CompanyJuly 13, 2022

Migrate to Modern Streaming using Starlight for RabbitMQ

Chris Latimer
Chris LatimerVP of Product Management
Christophe Bornet
Christophe Bornet
Migrate to Modern Streaming using Starlight for RabbitMQ

Starlight for RabbitMQ allows existing RabbitMQ applications to use Apache Pulsar as the native message processing provider with minimal changes. This post introduces you to Starlight for RabbitMQ and shows how you can use it to easily migrate your RabbitMQ application to Apache Pulsar for modern streaming.

Apache Pulsar’s open-source and cloud-native nature allows enterprises to move their RabbitMQ applications to run in any cloud environment as well as on-premises.
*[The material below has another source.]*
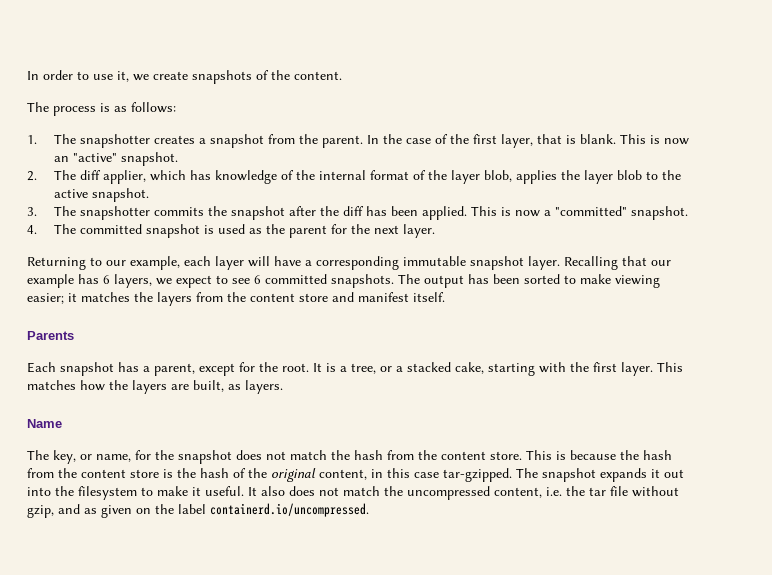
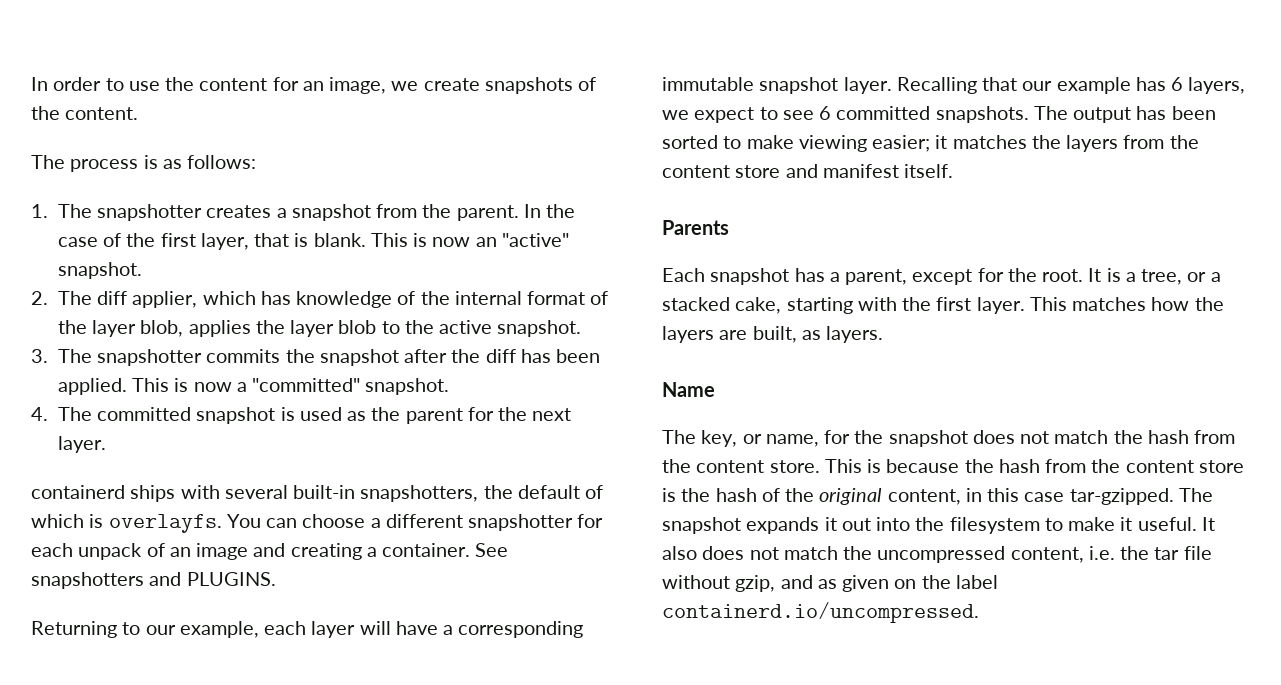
- In order to use it, we create snapshots of the content.
+ In order to use the content for an image, we create snapshots of the content.
+ containerd ships with several built-in snapshotters, the default of which is overlayfs. You can choose a different snapshotter for each unpack of an image and creating a container. See snapshotters and PLUGINS.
Now with Starlight for RabbitMQ, you can tap into the open-source power and horizontal scalability of Apache Pulsar for all your RabbitMQ applications without rewriting them first.

To name some of its main highlights, Starlight for RabbitMQ is:

  • Fully open sourced
  • Blazing fast with independent scalability of compute and storage
  • RabbitMQ-compatible for drop-in replacement
  • The quickest path to adding message retention and replay capabilities to RabbitMQ applications
  • A component of a modern messaging strategy that reduces the total cost of ownership (TCO)

We detailed the “what” and “why” of this exciting API in our Starlight announcement. In this blog post, we’ll walk you through the thinking behind Starlight for RabbitMQ, and show you how you can easily migrate a RabbitMQ application to Apache Pulsar.

Under the hood of Starlight for RabbitMQ

Depending on the use case, Starlight for RabbitMQ can be deployed in a broker as a protocol handler or can be launched as a standalone java application.

AMQP 0.9.1 (the protocol RabbitMQ uses) employs the concepts of exchanges, queues, and bindings to provide basic routing capabilities inside the message broker. These concepts need to be mapped to Pulsar topics and features.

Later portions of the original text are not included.